(EXERCISE INSTRUCTIONS) At the line with "subtotal: 57530.36 -> 75203.12", start transcribing; stop after the last line of the data below. Keep it exact and leave pictures out.

(Records from a collection)
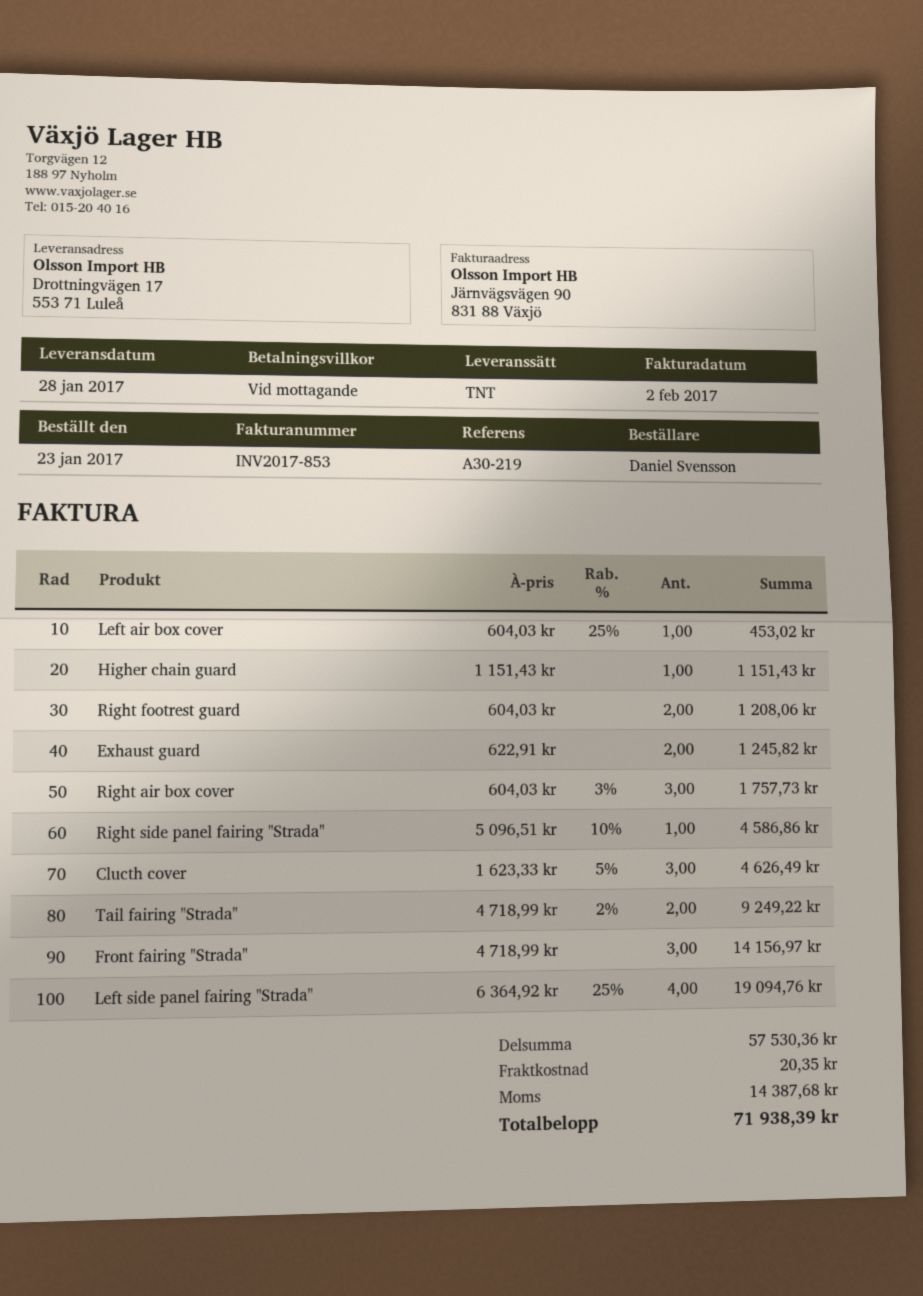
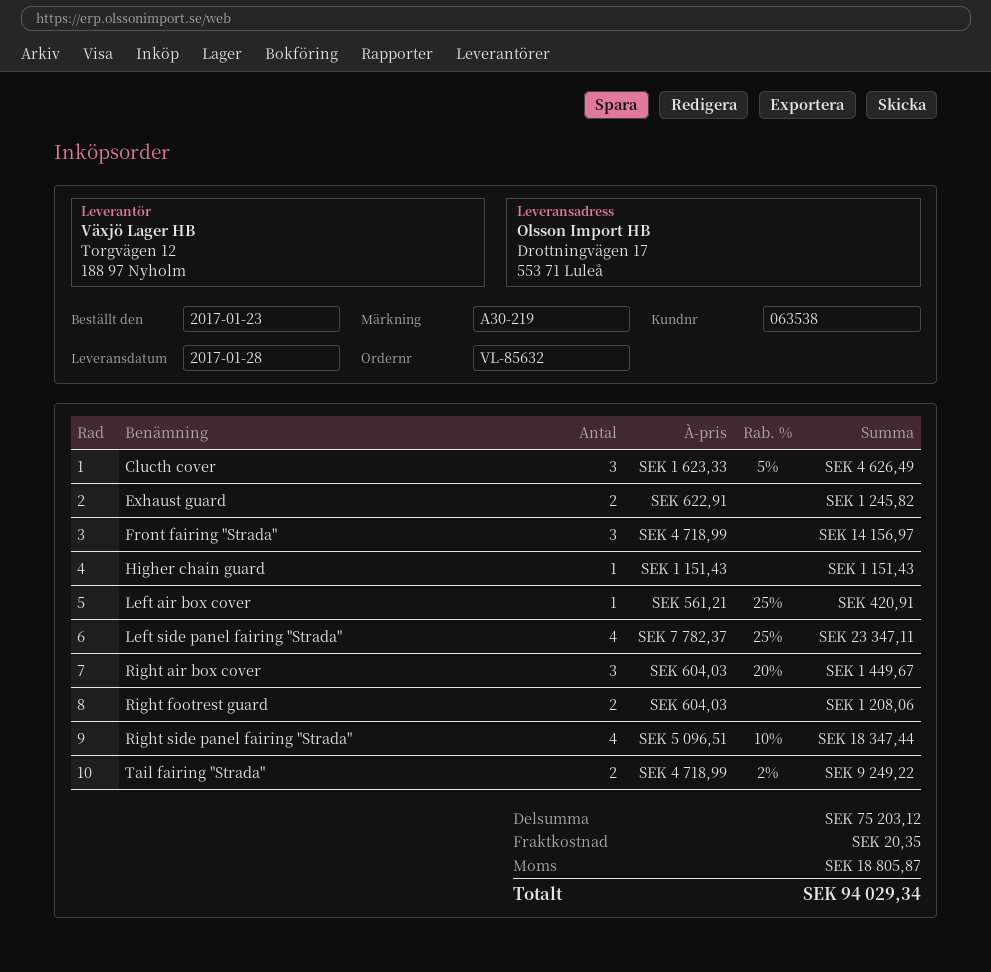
Left air box cover: 1 x 604.03 - 25% = 453.02 -> 1 x 561.21 - 25% = 420.91
Right air box cover: 3 x 604.03 - 3% = 1757.73 -> 3 x 604.03 - 20% = 1449.67
Right side panel fairing "Strada": 1 x 5096.51 - 10% = 4586.86 -> 4 x 5096.51 - 10% = 18347.44
Left side panel fairing "Strada": 4 x 6364.92 - 25% = 19094.76 -> 4 x 7782.37 - 25% = 23347.11
subtotal: 57530.36 -> 75203.12
tax: 14387.68 -> 18805.87
total: 71938.39 -> 94029.34

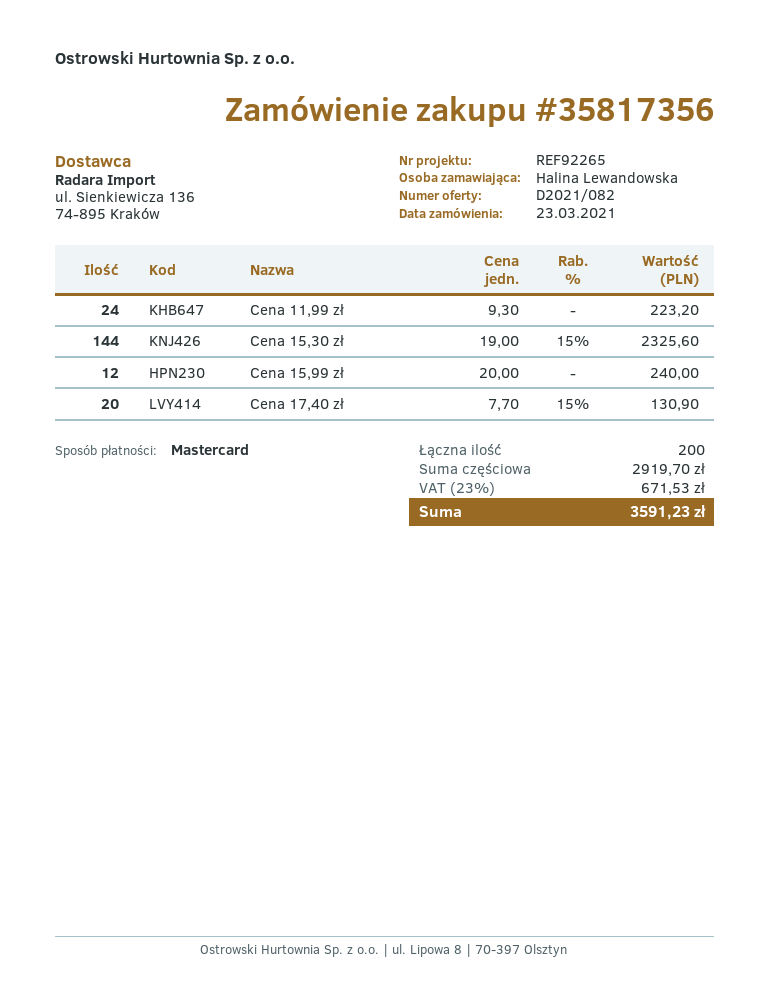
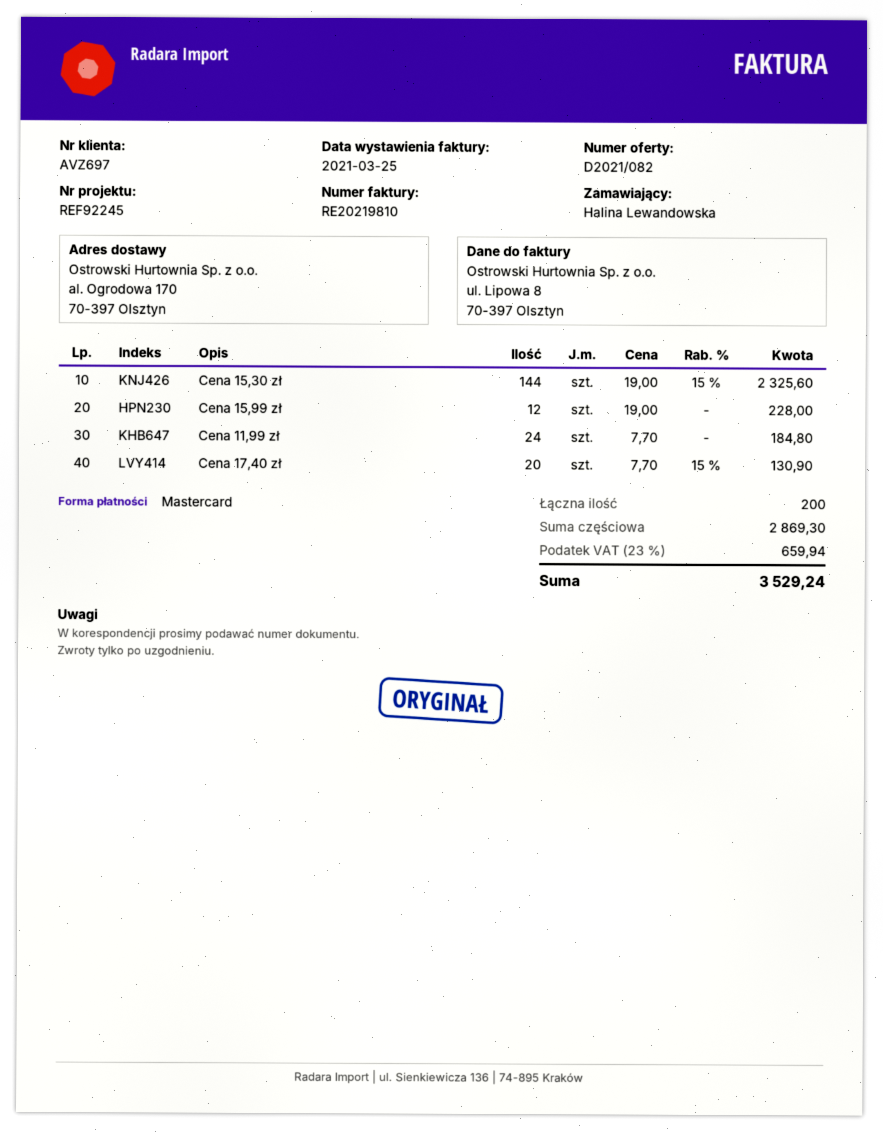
reference: REF92265 -> REF92245
Cena 11,99 zł: 24 x 9.30 = 223.20 -> 24 x 7.70 = 184.80
Cena 15,99 zł: 12 x 20.00 = 240.00 -> 12 x 19.00 = 228.00
subtotal: 2919.70 -> 2869.30
tax: 23% = 671.53 -> 23% = 659.94
total: 3591.23 -> 3529.24

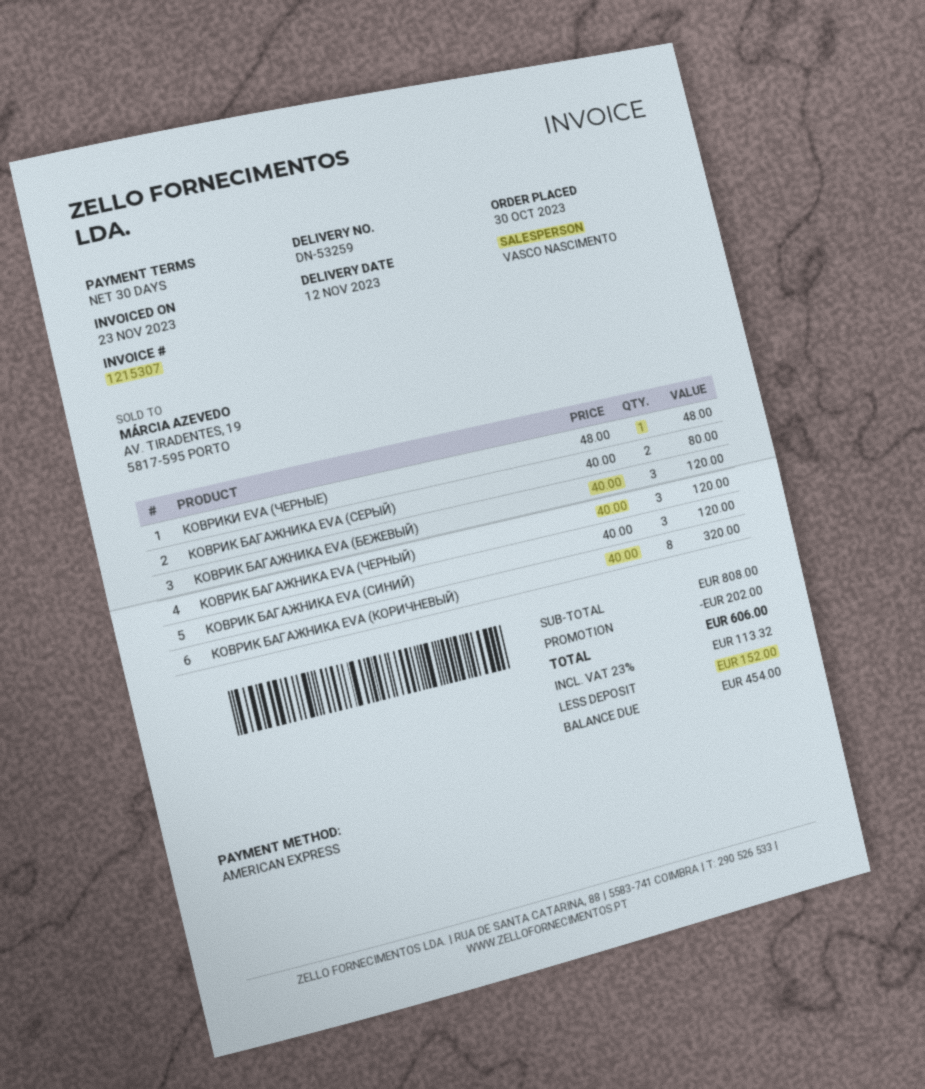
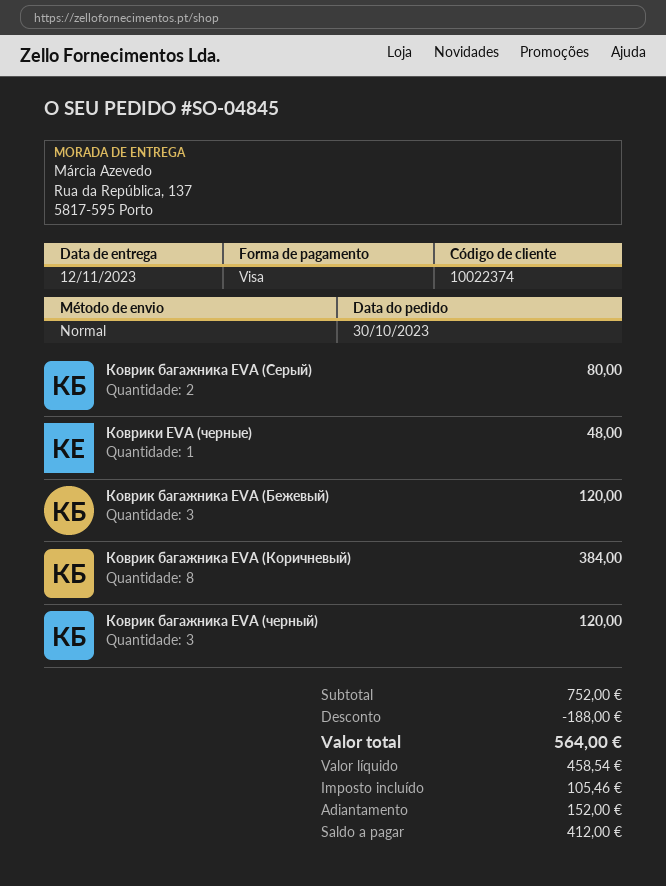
payment method: American Express -> Visa
КОВРИК БАГАЖНИКА EVA (СИНИЙ): 3 for 120.00 -> none
КОВРИК БАГАЖНИКА EVA (КОРИЧНЕВЫЙ): 8 for 320.00 -> 8 for 384.00
subtotal: 808.00 -> 752.00
discount: 202.00 -> 188.00
tax: 113.32 -> 105.46
total: 606.00 -> 564.00
balance: 454.00 -> 412.00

(SOLUTION FOR THIS EXERCISE)
subtotal: 57530.36 -> 75203.12
tax: 14387.68 -> 18805.87
total: 71938.39 -> 94029.34

reference: REF92265 -> REF92245
Cena 11,99 zł: 24 x 9.30 = 223.20 -> 24 x 7.70 = 184.80
Cena 15,99 zł: 12 x 20.00 = 240.00 -> 12 x 19.00 = 228.00
subtotal: 2919.70 -> 2869.30
tax: 23% = 671.53 -> 23% = 659.94
total: 3591.23 -> 3529.24

payment method: American Express -> Visa
КОВРИК БАГАЖНИКА EVA (СИНИЙ): 3 for 120.00 -> none
КОВРИК БАГАЖНИКА EVA (КОРИЧНЕВЫЙ): 8 for 320.00 -> 8 for 384.00
subtotal: 808.00 -> 752.00
discount: 202.00 -> 188.00
tax: 113.32 -> 105.46
total: 606.00 -> 564.00
balance: 454.00 -> 412.00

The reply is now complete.